Brief
Give back all of the data exactly, with every picture omitted.
──────── Exercise inputs
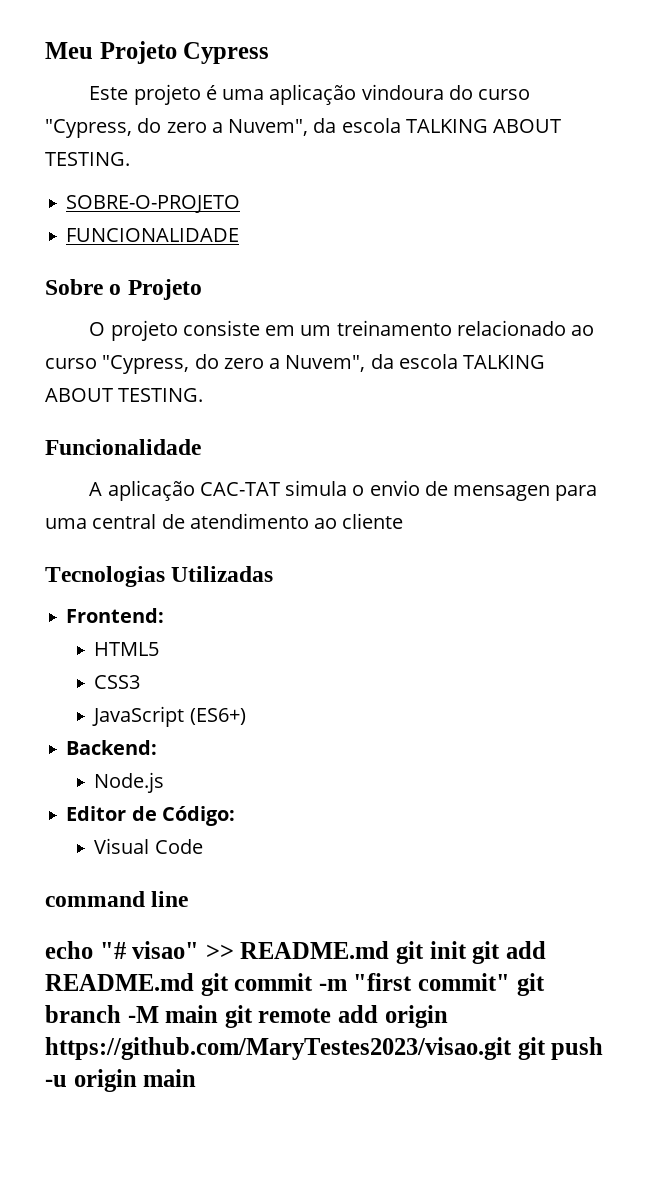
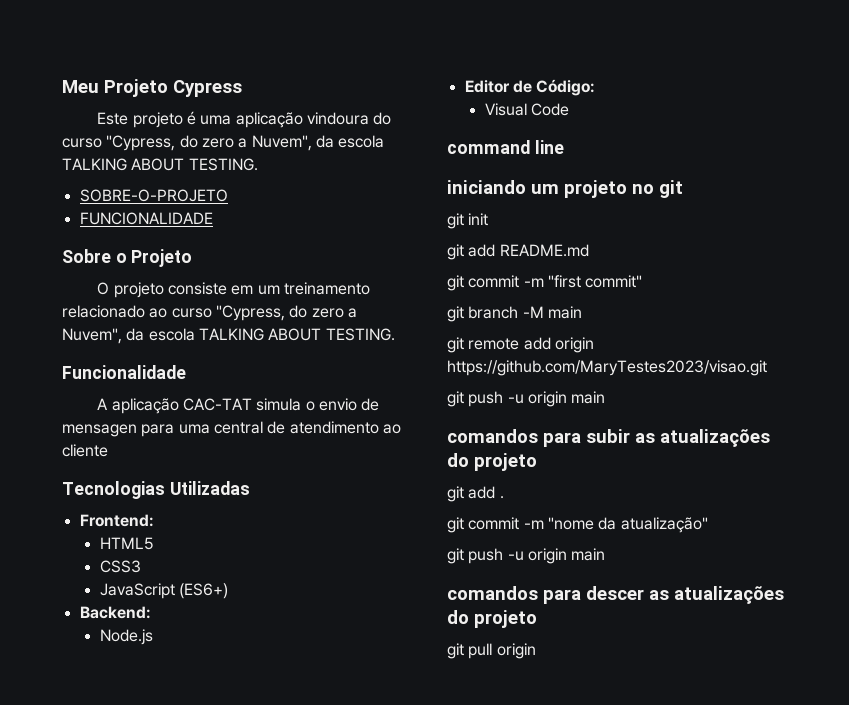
- echo "# visao" >> README.md git init git add README.md git commit -m "first commit" git branch -M main git remote add origin https://github.com/MaryTestes2023/visao.git git push -u origin main
+ iniciando um projeto no git
+ git init
+ git add README.md
+ git commit -m "first commit"
+ git branch -M main
+ git remote add origin https://github.com/MaryTestes2023/visao.git
+ git push -u origin main
+ comandos para subir as atualizações do projeto
+ git add .
+ git commit -m "nome da atualização"
+ git push -u origin main
+ comandos para descer as atualizações do projeto
+ git pull origin

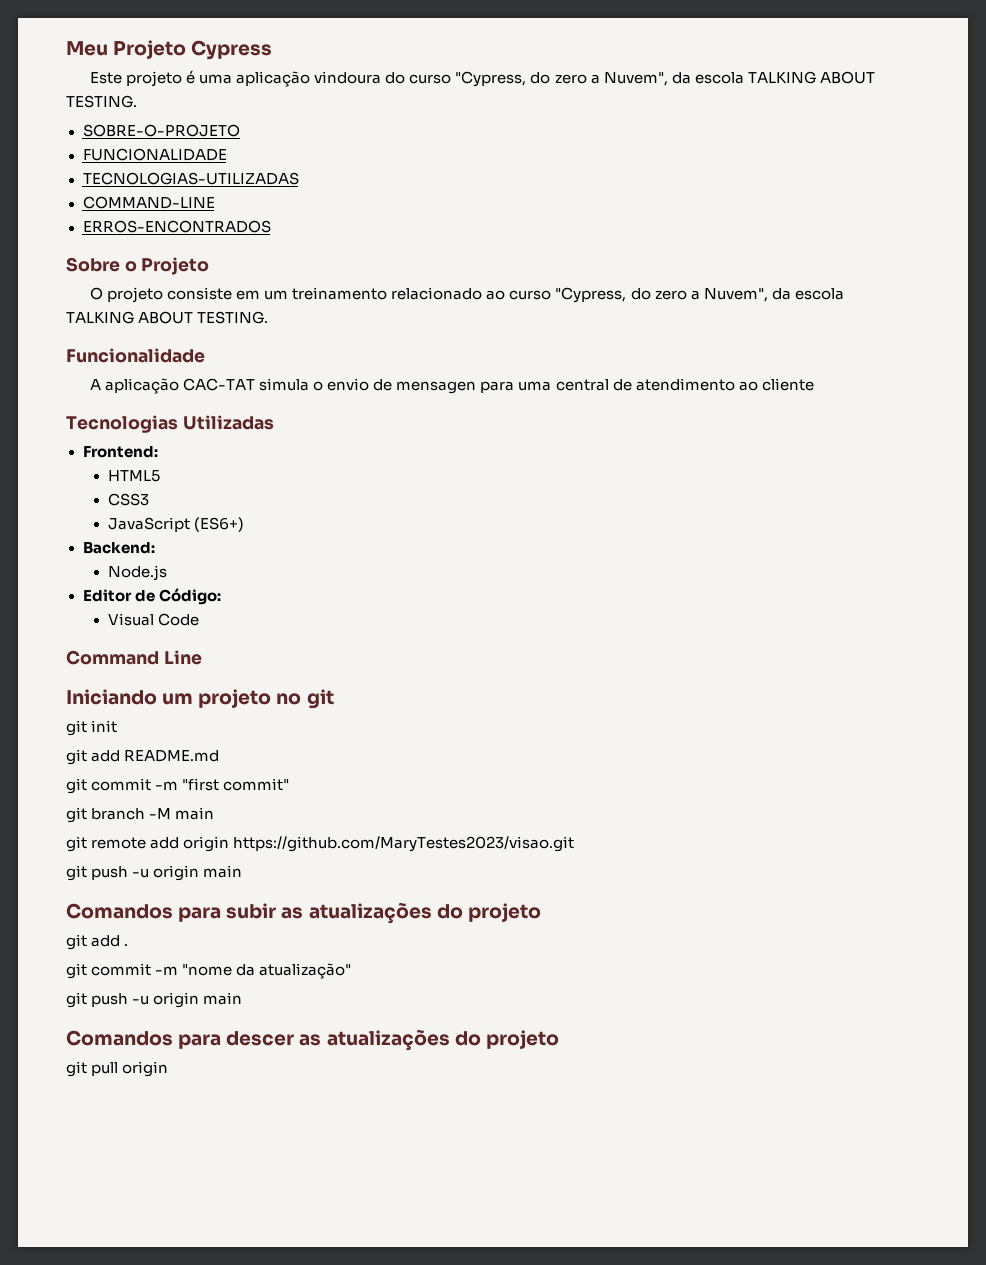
+ TECNOLOGIAS-UTILIZADAS
+ COMMAND-LINE
+ ERROS-ENCONTRADOS
- command line
- iniciando um projeto no git
+ Command Line
+ Iniciando um projeto no git
- comandos para subir as atualizações do projeto
+ Comandos para subir as atualizações do projeto
- comandos para descer as atualizações do projeto
+ Comandos para descer as atualizações do projeto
────────────────
Expected output
- echo "# visao" >> README.md git init git add README.md git commit -m "first commit" git branch -M main git remote add origin https://github.com/MaryTestes2023/visao.git git push -u origin main
+ iniciando um projeto no git
+ git init
+ git add README.md
+ git commit -m "first commit"
+ git branch -M main
+ git remote add origin https://github.com/MaryTestes2023/visao.git
+ git push -u origin main
+ comandos para subir as atualizações do projeto
+ git add .
+ git commit -m "nome da atualização"
+ git push -u origin main
+ comandos para descer as atualizações do projeto
+ git pull origin

+ TECNOLOGIAS-UTILIZADAS
+ COMMAND-LINE
+ ERROS-ENCONTRADOS
- command line
- iniciando um projeto no git
+ Command Line
+ Iniciando um projeto no git
- comandos para subir as atualizações do projeto
+ Comandos para subir as atualizações do projeto
- comandos para descer as atualizações do projeto
+ Comandos para descer as atualizações do projeto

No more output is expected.